What this task involves: Extract exactly the range of lines bounded by the line containing "JOYSWAY DF65V6-V8 COMPLETE" and the final line of the listing, both ends included, and no other lines.
(Supplied information)
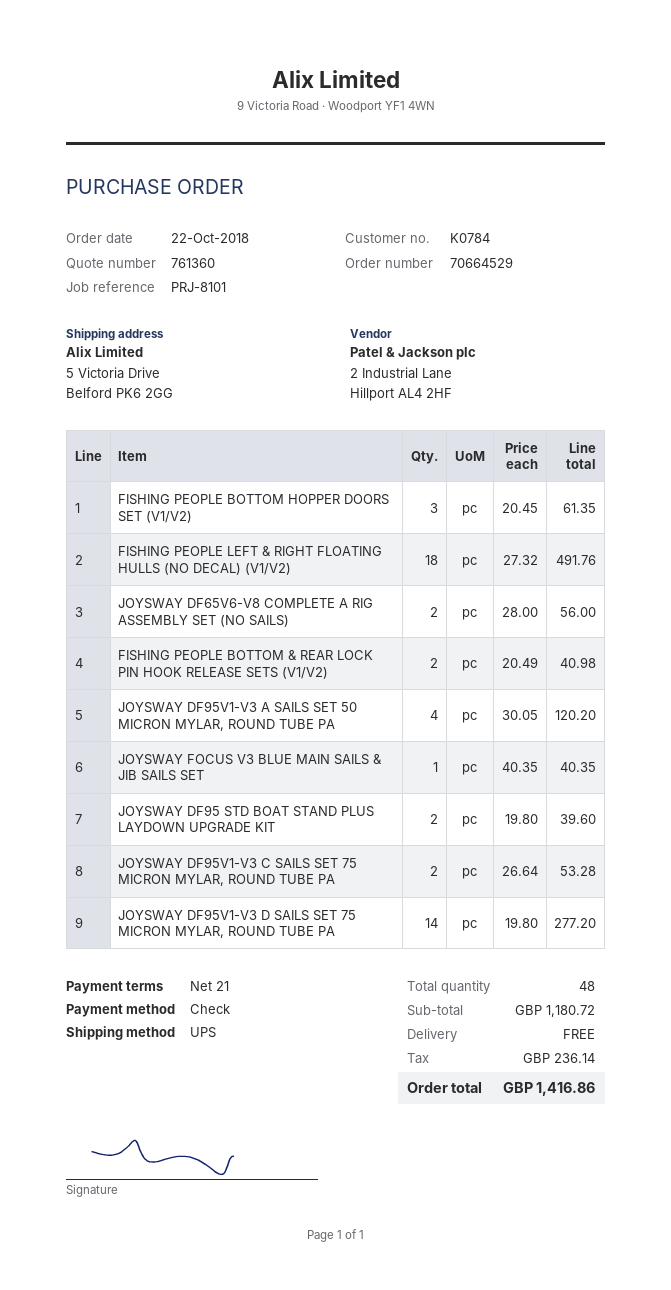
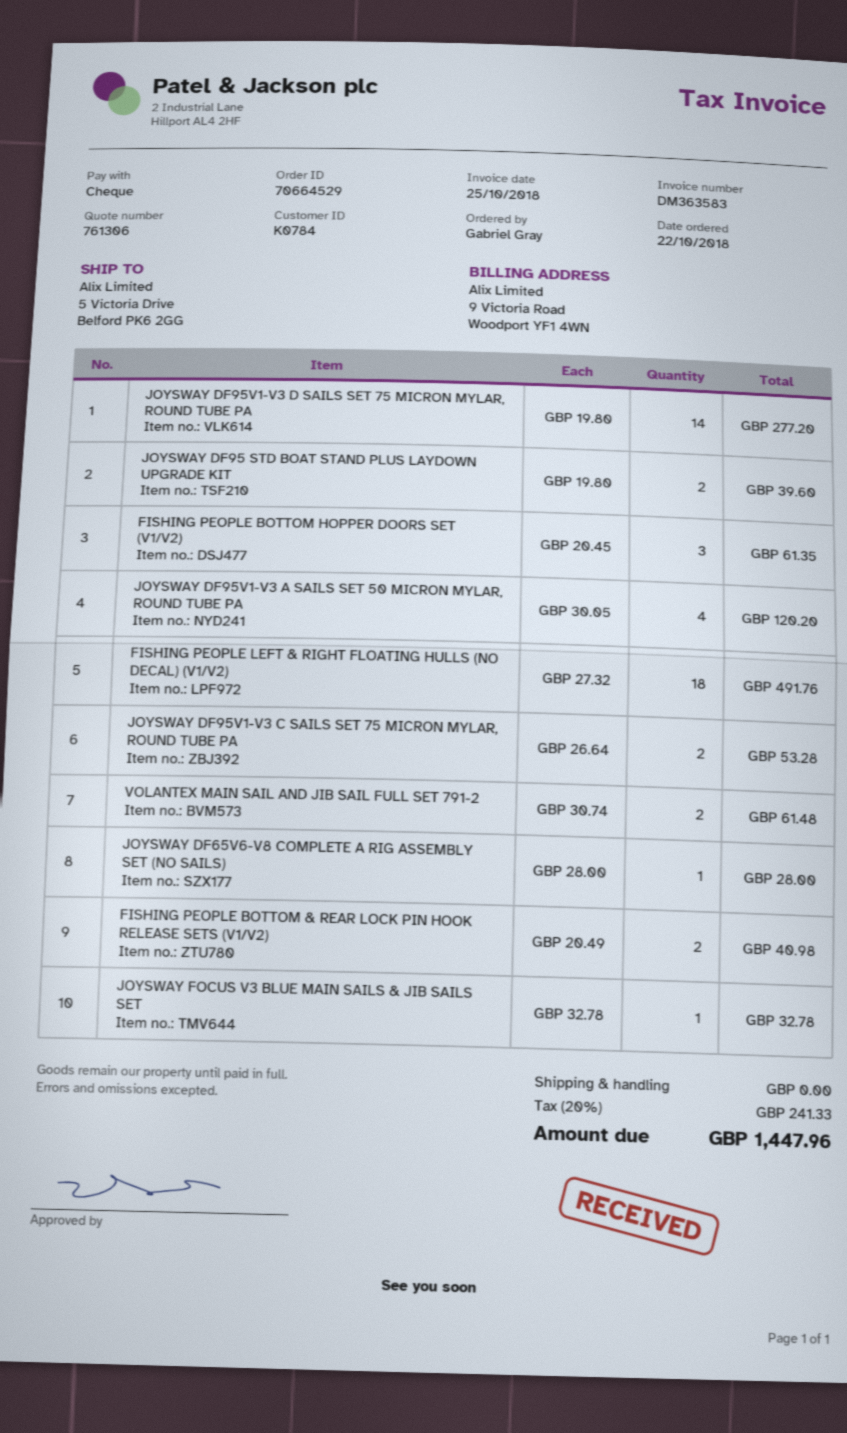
quote number: 761360 -> 761306
JOYSWAY DF65V6-V8 COMPLETE A RIG ASSEMBLY SET (NO SAILS): 2 x 28.00 = 56.00 -> 1 x 28.00 = 28.00
JOYSWAY FOCUS V3 BLUE MAIN SAILS & JIB SAILS SET: 1 x 40.35 = 40.35 -> 1 x 32.78 = 32.78
VOLANTEX MAIN SAIL AND JIB SAIL FULL SET 791-2: none -> 2 x 30.74 = 61.48
tax: 236.14 -> 241.33
total: 1416.86 -> 1447.96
(End Supplied information)
Completed exercise:
JOYSWAY DF65V6-V8 COMPLETE A RIG ASSEMBLY SET (NO SAILS): 2 x 28.00 = 56.00 -> 1 x 28.00 = 28.00
JOYSWAY FOCUS V3 BLUE MAIN SAILS & JIB SAILS SET: 1 x 40.35 = 40.35 -> 1 x 32.78 = 32.78
VOLANTEX MAIN SAIL AND JIB SAIL FULL SET 791-2: none -> 2 x 30.74 = 61.48
tax: 236.14 -> 241.33
total: 1416.86 -> 1447.96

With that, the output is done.